Using the listing below, set down each line from the line containing "L126,26 L108,62 L84,60" through the line containing "L104,134 L94,162 L0,140", both ends included, exactly and with nothing added.

DATA SUPPLIED section start

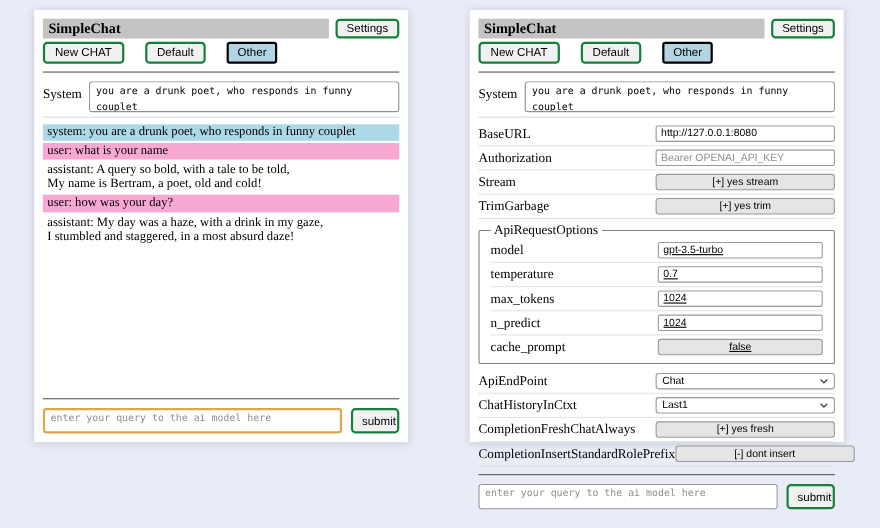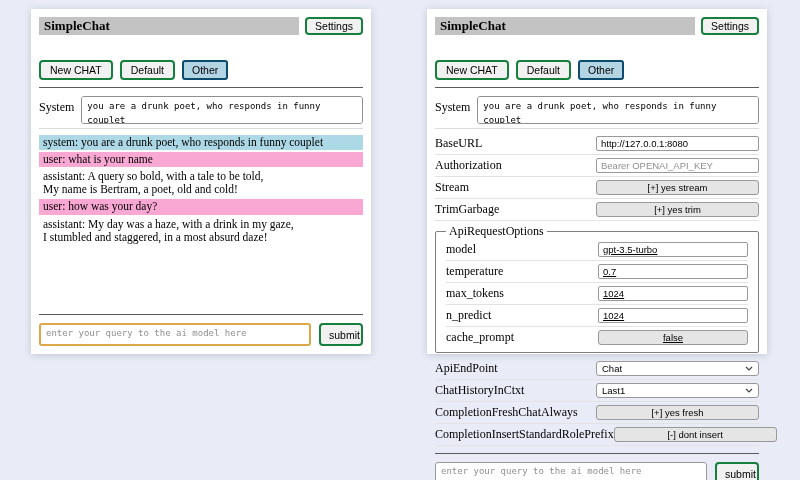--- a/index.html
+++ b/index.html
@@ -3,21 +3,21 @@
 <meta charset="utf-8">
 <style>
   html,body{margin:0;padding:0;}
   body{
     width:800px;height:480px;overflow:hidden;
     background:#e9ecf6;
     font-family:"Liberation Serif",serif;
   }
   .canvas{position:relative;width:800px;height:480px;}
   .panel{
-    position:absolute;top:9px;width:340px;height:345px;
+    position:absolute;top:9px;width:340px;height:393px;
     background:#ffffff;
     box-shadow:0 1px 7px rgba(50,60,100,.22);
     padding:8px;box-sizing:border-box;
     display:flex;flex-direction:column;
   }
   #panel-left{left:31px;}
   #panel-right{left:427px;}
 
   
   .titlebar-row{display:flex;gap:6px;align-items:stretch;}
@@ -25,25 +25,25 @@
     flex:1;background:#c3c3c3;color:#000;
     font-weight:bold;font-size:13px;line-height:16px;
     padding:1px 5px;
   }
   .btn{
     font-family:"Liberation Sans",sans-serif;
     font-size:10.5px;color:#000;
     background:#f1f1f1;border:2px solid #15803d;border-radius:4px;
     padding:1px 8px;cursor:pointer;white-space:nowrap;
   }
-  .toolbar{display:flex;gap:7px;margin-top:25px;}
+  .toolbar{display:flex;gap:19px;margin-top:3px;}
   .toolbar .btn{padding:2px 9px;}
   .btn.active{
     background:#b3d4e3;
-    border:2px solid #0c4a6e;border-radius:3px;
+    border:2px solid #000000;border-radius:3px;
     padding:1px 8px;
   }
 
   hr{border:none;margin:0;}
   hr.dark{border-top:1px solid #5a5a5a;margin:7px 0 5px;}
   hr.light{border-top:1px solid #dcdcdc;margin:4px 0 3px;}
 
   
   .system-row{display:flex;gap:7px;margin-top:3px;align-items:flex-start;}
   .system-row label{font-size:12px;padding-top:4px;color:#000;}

DATA SUPPLIED section end
DATA SUPPLIED section start

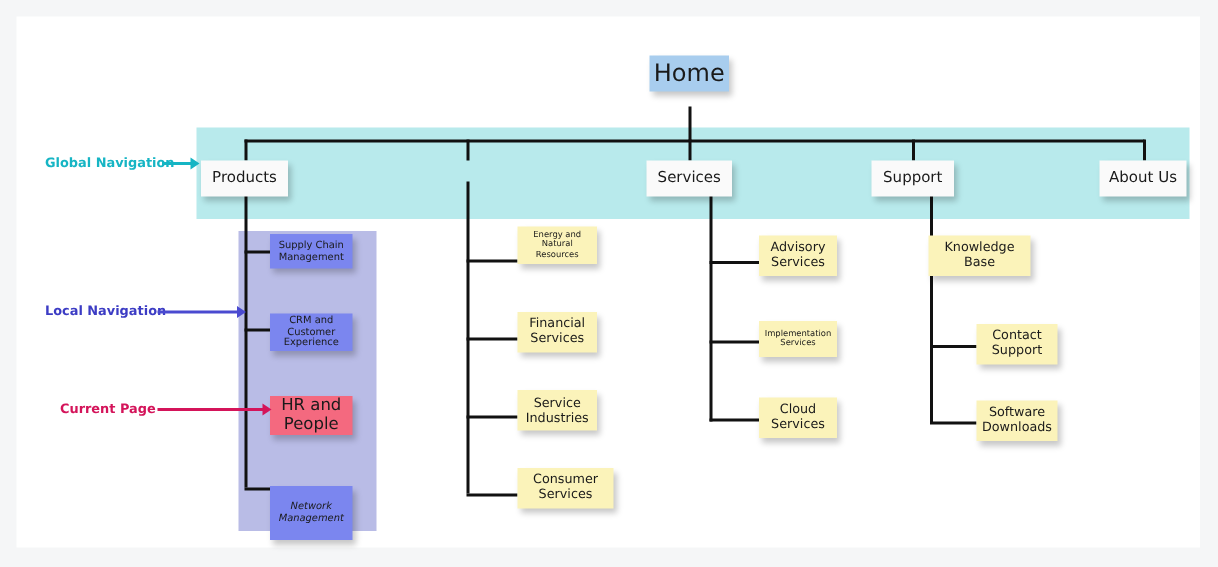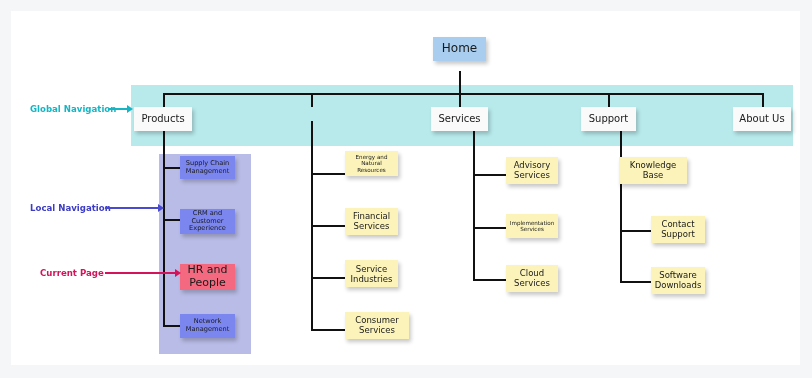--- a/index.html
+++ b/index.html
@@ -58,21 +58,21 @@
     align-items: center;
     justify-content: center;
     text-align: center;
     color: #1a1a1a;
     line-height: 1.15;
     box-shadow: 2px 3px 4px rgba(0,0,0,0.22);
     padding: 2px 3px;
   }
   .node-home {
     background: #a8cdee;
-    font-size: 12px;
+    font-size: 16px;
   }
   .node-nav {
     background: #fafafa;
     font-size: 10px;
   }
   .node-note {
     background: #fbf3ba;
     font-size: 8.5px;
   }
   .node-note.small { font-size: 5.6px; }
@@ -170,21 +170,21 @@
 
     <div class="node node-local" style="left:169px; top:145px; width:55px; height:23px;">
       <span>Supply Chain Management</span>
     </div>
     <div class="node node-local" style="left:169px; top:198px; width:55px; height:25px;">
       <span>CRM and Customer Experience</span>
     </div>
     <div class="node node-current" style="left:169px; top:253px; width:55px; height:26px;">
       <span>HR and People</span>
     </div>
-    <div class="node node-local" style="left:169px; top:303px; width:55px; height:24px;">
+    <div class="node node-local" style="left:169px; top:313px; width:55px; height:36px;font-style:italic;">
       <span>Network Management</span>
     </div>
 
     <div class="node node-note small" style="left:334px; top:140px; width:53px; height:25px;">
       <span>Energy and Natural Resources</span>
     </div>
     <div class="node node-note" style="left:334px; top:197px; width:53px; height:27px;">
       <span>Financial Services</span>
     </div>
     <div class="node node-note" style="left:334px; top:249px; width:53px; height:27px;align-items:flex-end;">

DATA SUPPLIED section end
DATA SUPPLIED section start

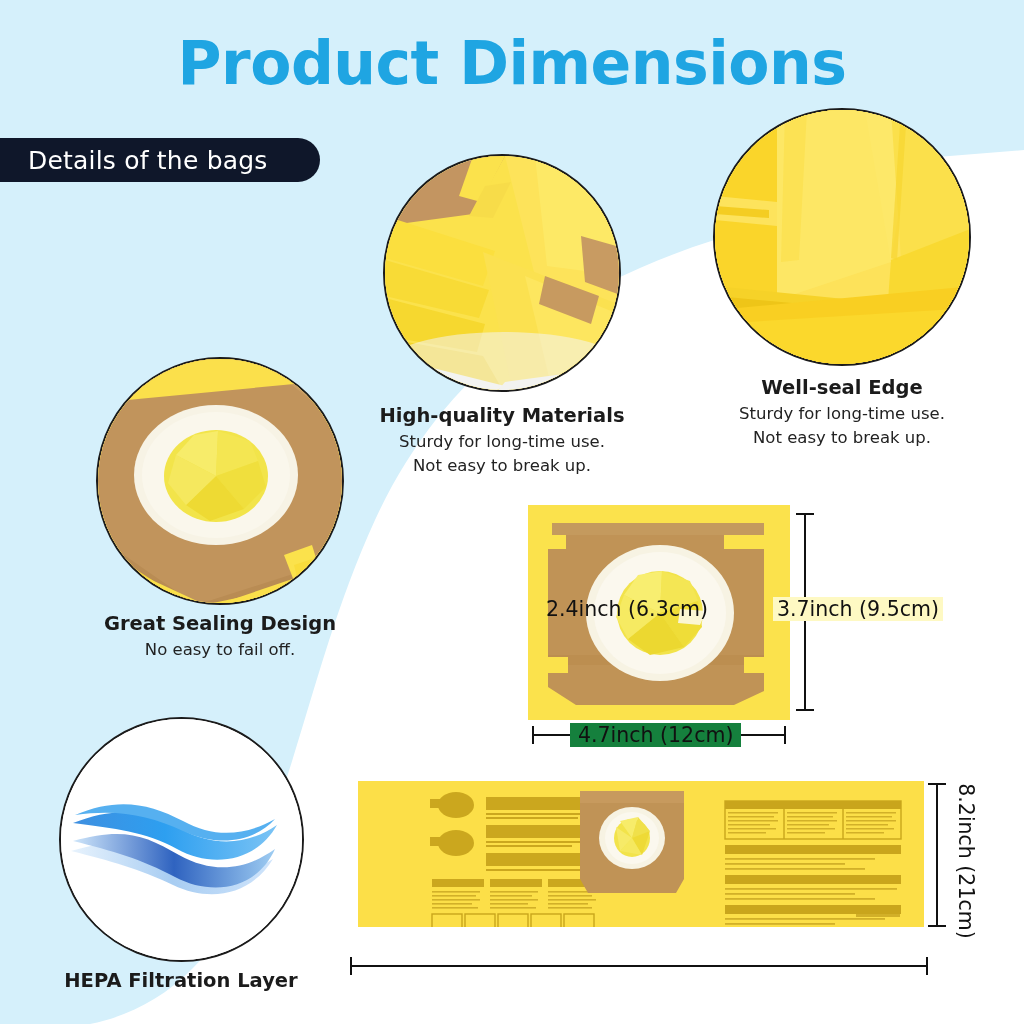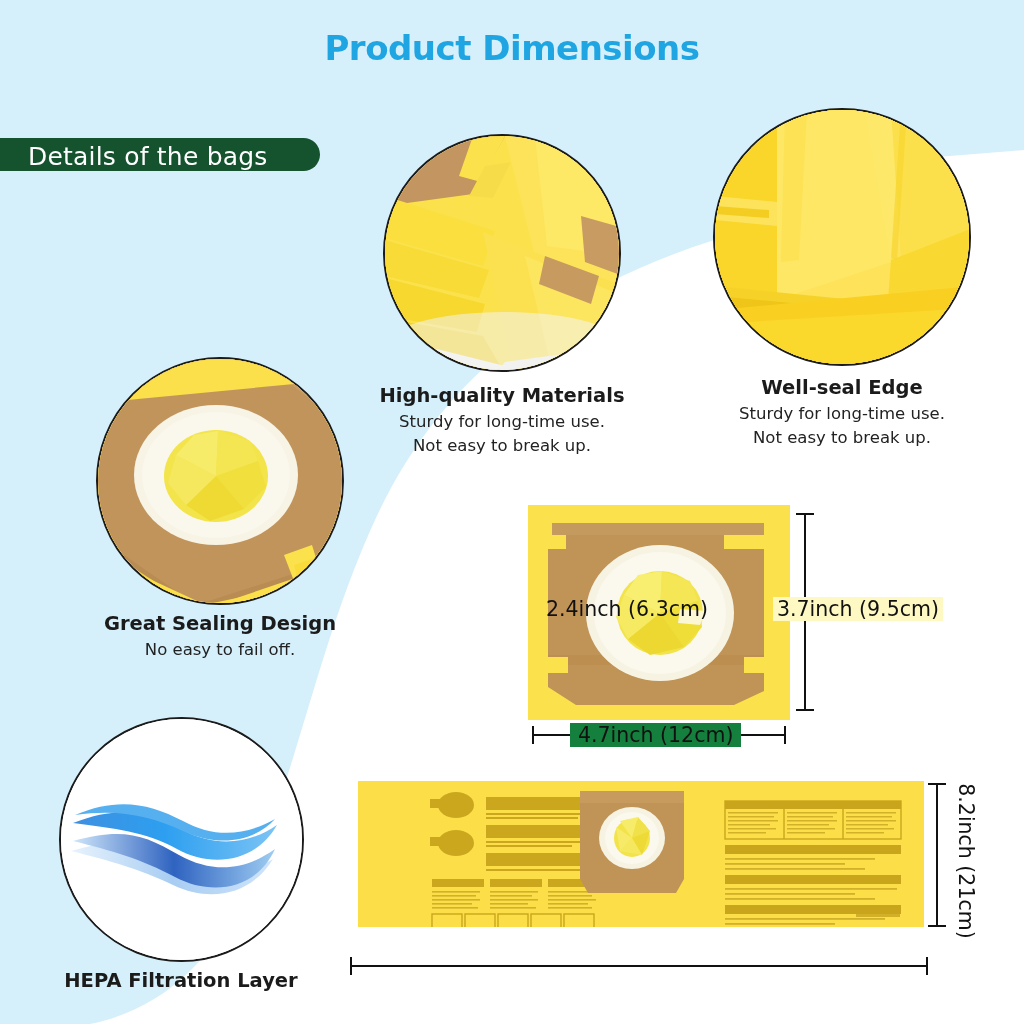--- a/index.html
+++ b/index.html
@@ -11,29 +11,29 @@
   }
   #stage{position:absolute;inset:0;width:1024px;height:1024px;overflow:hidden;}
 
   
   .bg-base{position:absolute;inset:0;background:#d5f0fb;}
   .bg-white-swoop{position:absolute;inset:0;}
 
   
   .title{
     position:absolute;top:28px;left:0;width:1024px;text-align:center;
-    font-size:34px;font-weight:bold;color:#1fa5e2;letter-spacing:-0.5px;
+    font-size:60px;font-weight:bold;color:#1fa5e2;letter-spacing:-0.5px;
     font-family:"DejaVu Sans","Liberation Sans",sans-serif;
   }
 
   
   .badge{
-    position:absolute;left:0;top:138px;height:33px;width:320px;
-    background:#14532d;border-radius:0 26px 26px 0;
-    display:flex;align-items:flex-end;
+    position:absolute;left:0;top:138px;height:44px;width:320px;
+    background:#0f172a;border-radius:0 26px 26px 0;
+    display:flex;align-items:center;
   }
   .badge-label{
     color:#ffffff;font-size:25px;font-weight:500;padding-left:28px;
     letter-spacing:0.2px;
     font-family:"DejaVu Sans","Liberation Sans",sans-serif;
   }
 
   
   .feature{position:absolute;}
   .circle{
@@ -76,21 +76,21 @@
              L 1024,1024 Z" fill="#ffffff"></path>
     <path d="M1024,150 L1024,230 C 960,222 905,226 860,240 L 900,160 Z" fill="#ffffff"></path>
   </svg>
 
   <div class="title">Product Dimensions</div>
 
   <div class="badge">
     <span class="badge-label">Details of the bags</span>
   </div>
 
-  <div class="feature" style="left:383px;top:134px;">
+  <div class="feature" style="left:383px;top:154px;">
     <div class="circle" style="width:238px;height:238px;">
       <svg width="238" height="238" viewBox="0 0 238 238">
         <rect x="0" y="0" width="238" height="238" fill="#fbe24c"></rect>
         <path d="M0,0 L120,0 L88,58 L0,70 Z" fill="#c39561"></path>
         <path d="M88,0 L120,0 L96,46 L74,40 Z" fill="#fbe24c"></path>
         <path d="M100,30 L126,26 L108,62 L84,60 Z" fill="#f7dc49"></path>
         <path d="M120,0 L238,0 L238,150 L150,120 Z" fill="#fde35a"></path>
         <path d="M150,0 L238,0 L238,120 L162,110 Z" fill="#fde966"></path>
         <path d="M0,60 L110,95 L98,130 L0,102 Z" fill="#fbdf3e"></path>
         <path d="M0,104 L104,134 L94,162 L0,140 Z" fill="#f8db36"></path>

DATA SUPPLIED section end

FINISHED TASK >>
         <path d="M100,30 L126,26 L108,62 L84,60 Z" fill="#f7dc49"></path>
         <path d="M120,0 L238,0 L238,150 L150,120 Z" fill="#fde35a"></path>
         <path d="M150,0 L238,0 L238,120 L162,110 Z" fill="#fde966"></path>
         <path d="M0,60 L110,95 L98,130 L0,102 Z" fill="#fbdf3e"></path>
         <path d="M0,104 L104,134 L94,162 L0,140 Z" fill="#f8db36"></path>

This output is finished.